Session 3 - Quantitative Methods Flashcards
Covariance
Statistical measure of the degree to which 2 variables move together. Infinite range.
= [(X - mean of X)(Y - mean of Y)] / n - 1
Correlation Coefficient
A measure of the strength of the linear relationship (correlation) between 2 variables. Range of -1 to 1.
= (covariance of X and Y) / [(sample SD of X)(sample SD of Y)]
T-test
Used to determine if a correlation coefficient, r, is statistically significant.
= r√(n- 2) / √(1-r²)
Slope Coefficient
the change in the dependent variable for a 1 unit change in the independent variable.
= covariance / variance
Sum of Squared Errors (SSE)
The sum of the squared vertical distances between the estimated and actual Y-values.
Standard Error of Estimate (SEE)
Gauges the fit of the regression line. Smaller error = better fit.
= √(SSE/n-2)
Regression Sum of Squares (RSS)
Measures the variation in the dependent variable that is explained by the independent variable.
It is the sum of the squared vertical distances between the actual Y-values and the predicted Y-values.
Total Sum of Squares (SST)
Measures the total variation in the dependent variable. It is equal to the sum of the squared differences between the actual Y-values and the mean of Y.
Coefficient of Determination (R²)
The % of the total variation in the dependent variable explained by the independent variable.
= RSS/SST
= (SST - SSE)/SST
Total Variation (ANOVA)
= Explained variation (RSS) + Unexplained variation (SSE)
F-statistic
Assesses how well a set of independent variables, as a group, explains the variation in the dependent variable.
= (RSS/k) / (SSE/n-k-1)
where k = # of independent variables
P-value
The smallest level of significance for which the null hypothesis can be rejected.
An alternative method of doing hypothesis testing of the coefficients is to compare the p-value to the significance level.

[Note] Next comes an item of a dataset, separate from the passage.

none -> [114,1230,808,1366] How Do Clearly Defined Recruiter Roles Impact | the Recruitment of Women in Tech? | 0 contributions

If p-value is less than the significance level, the null hypothesis can be rejected.
Confidence Interval
Estimated regression coefficient +/- (critical t-value)(coefficient standard error)
Adjusted R²
Overcomes the problem of overestimating the impact of additional variables on the explanatory power of a regression model.
Dummy Variables
Independent variables that are binary in nature. They are often used to quantify the impact of qualitative events. They are assigned a value of 0 or 1.
Heteroskedasticity
Occurs when the variance of the residuals is not the same across all observations in the sample. This happens when there are subsamples that are more spread out than the rest of the sample.

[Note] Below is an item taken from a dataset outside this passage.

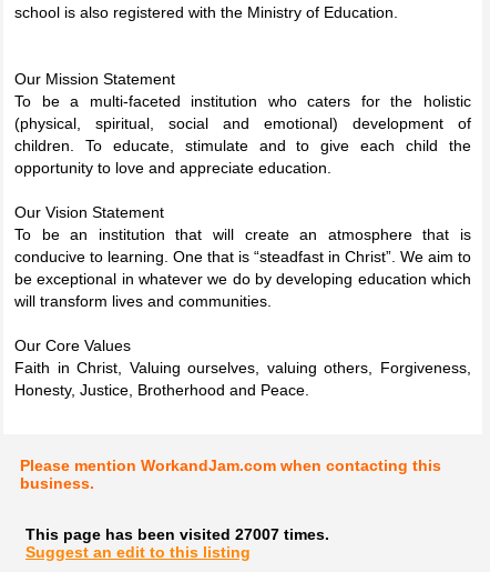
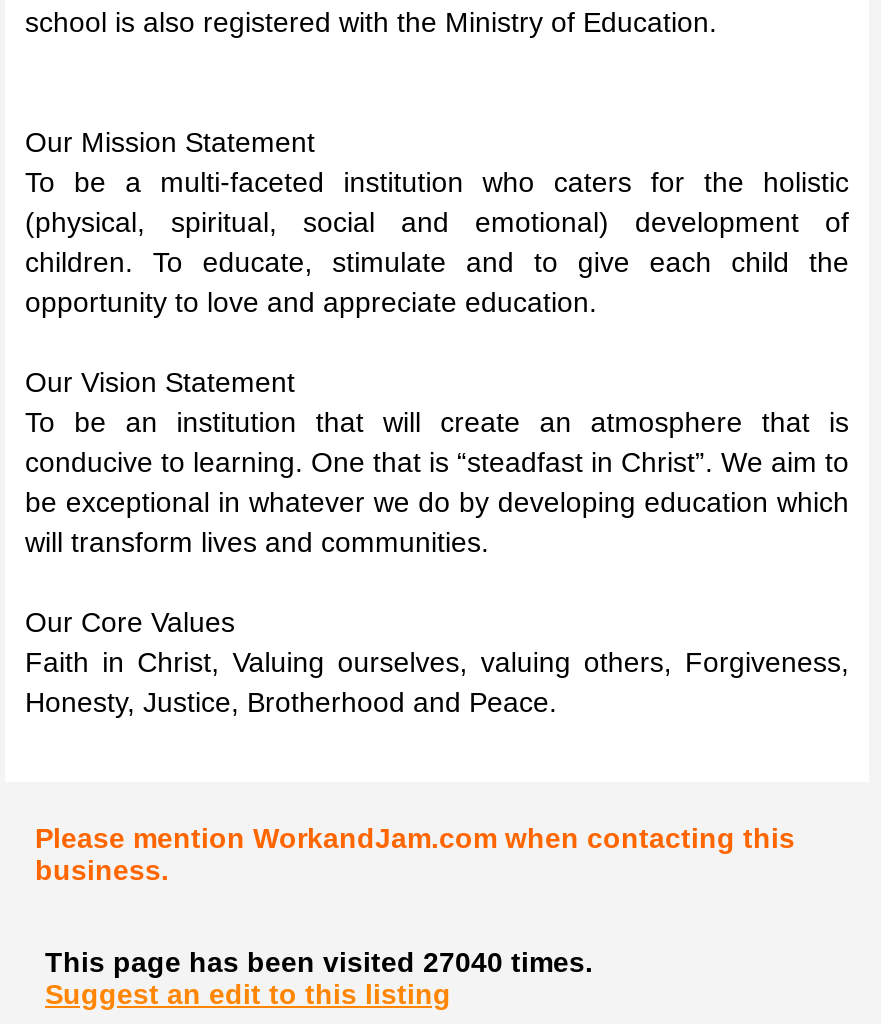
[25,525,329,543] This page has been visited 27007 times. -> [45,946,593,978] This page has been visited 27040 times.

Conditional Heteroskedasticity
Related to the level of independent variables. For example, it exists if the variance of the residual term increases as the value of the independent variable increases.

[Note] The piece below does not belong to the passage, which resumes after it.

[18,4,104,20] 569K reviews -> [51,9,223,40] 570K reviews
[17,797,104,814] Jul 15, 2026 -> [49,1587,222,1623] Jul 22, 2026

Unconditional Heteroskedasticity
Not related to the level of the independent variables, which means it doesn’t systematically increase or decrease w/ changes in the value of the independent variables.
How to detect Heteroskedasticity
- Examine a scatter plot of the residuals
- The Breusch-Pagan Chi-square test
* calculate robust standard errors to correct
Serial Correlation (auto-correlation)
Refers to the situation in which the residual terms are correlated with one another.
Positive Vs. Negative Serial Correlation
Positive: a positive regression error in one period increases the probability of observing a positive regression error in the next period.
Negative: positive increases the probability of negative regression error in the next period.
Multicollinearity
The inclusion of correlated independent variables
Computing a Test Statistic
= coefficient / std error
If this exceeds the critical t value, it is statistically significant.